Individual partners can also be impacted by a partnership bankruptcy filing if the partner received preferential payments or fraudulent transfers from the partnership. Bankruptcy Code § 548(b) is particularly tough on fraudulent transfers, declaring fraudulent any transfer of partnership assets to a general partner within two (2) years of the bankruptcy filing if the partnership was insolvent (i.e. defined as partnership debts exceeding the aggregate of (a) the value of partnership assets, and (b) the non-exempt equity that all general partners have in their non- partnership property) at the time of the transfer, or was rendered insolvent by the transfer. Intent by the partnership to defraud is not a required element, and consent of the other partners is immaterial. The clear goal here is to prevent general partners from enhancing their fortune at the expense of the partnership’s creditors, and property so transferred can be recovered by the Chapter 7 Trustee. The Trustee can also pursue fraudulent transfers made to non-partners, but in such cases, the Trustee has a tougher burden of proof, as he must prove either intent to defraud or that the transfer was made for less than reasonably equivalent value.

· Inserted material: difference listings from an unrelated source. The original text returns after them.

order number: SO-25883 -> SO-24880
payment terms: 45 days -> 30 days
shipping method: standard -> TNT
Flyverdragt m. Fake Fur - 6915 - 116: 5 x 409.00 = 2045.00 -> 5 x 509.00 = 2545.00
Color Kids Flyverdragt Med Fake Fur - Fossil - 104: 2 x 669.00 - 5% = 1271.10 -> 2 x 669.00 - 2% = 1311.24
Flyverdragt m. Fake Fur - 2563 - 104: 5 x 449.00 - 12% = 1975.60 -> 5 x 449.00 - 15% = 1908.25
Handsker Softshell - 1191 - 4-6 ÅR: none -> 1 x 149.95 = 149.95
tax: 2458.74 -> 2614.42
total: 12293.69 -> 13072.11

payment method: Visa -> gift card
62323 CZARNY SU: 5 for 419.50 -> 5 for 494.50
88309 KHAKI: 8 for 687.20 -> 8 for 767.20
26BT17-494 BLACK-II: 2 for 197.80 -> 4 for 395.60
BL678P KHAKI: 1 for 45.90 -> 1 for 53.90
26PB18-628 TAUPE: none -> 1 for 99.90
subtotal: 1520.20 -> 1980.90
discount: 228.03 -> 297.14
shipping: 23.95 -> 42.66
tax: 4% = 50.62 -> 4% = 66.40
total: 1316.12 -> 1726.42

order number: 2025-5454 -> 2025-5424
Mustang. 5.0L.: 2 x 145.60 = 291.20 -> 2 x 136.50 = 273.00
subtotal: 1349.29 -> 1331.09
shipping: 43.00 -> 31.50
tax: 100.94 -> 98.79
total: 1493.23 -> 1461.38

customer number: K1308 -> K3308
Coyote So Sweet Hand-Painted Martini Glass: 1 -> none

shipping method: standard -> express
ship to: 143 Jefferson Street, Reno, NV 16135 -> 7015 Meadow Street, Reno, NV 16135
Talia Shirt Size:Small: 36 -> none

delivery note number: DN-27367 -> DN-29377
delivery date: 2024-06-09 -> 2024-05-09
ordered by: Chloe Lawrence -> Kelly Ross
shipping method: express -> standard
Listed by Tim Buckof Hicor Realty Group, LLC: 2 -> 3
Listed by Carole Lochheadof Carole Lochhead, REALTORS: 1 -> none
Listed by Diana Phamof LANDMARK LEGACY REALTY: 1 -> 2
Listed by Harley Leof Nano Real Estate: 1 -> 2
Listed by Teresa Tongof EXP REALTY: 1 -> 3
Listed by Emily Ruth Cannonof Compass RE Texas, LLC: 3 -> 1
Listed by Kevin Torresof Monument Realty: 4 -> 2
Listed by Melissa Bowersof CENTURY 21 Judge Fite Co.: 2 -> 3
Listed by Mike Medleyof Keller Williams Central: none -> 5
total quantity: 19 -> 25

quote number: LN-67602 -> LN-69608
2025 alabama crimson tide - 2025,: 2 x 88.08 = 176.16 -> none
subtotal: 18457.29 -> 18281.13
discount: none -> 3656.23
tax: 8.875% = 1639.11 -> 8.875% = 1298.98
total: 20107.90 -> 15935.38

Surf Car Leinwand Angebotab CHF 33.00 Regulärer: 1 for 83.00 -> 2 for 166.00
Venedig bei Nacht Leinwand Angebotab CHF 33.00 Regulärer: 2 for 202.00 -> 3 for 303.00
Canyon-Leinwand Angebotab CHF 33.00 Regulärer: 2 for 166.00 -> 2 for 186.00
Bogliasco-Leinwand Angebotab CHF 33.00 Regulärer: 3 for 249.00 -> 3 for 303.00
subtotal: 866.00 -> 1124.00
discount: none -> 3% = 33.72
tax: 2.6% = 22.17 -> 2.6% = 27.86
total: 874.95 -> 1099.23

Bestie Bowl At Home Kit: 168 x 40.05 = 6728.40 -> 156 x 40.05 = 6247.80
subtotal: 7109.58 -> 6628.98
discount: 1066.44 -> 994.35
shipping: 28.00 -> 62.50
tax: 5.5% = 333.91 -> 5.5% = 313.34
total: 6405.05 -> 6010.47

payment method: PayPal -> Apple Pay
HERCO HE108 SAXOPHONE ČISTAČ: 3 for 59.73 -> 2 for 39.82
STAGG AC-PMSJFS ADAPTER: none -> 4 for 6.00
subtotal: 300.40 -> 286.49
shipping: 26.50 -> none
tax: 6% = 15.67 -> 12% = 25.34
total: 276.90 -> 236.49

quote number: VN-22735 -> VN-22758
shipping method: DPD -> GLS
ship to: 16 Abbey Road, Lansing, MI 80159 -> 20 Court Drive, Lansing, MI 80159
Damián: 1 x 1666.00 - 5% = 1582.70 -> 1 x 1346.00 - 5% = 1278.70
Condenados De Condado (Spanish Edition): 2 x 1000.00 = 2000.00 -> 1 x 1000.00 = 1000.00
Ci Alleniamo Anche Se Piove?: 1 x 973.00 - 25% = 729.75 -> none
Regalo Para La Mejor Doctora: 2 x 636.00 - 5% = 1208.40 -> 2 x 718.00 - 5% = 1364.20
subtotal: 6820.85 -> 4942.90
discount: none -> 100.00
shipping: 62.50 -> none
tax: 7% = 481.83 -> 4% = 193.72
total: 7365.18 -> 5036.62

Under New York law, the creditors of an individual partner cannot collect their debt against specific partnership property. Accordingly, if an individual partner files a Chapter 7 bankruptcy his appointed Chapter 7 Trustee cannot sell specific partnership property. The Trustee does succeed to the debtor’s pre-petition “economic interest” in the partnership, which entitles the bankruptcy estate to receive any profits or income stream, which would flow from debtor’s interest, but the Trustee cannot participate in any partnership management decisions
In New York, it is clear that a general partner filing a Chapter 7 case necessitates a dissolution of the partnership. However, it is equally clear that a partnership is not terminated by such a dissolution and may continue until the winding up of its affairs is completed. This anomaly has led to much confused case law that is difficult to reconcile. The most common type of partnership to file bankruptcy is a law firm, which perhaps goes a long way in explaining the confused state of the statutory and case law.
A partnership Chapter 7 filing can have income tax consequences for the individual partners if the Trustee is successful in selling partnership assets. The income generated from such a Trustee sale may be taxable to the partners and not to the bankruptcy estate, since a partnership is a “pass through” tax entity that does not pay income taxes, and the bankruptcy estate generally assumes the taxpayer status of the debtor.
A partnership Chapter 7 bankruptcy filing can have many unintended and unwanted consequences to the individual partners, and should only be undertaken after consultation with competent bankruptcy counsel.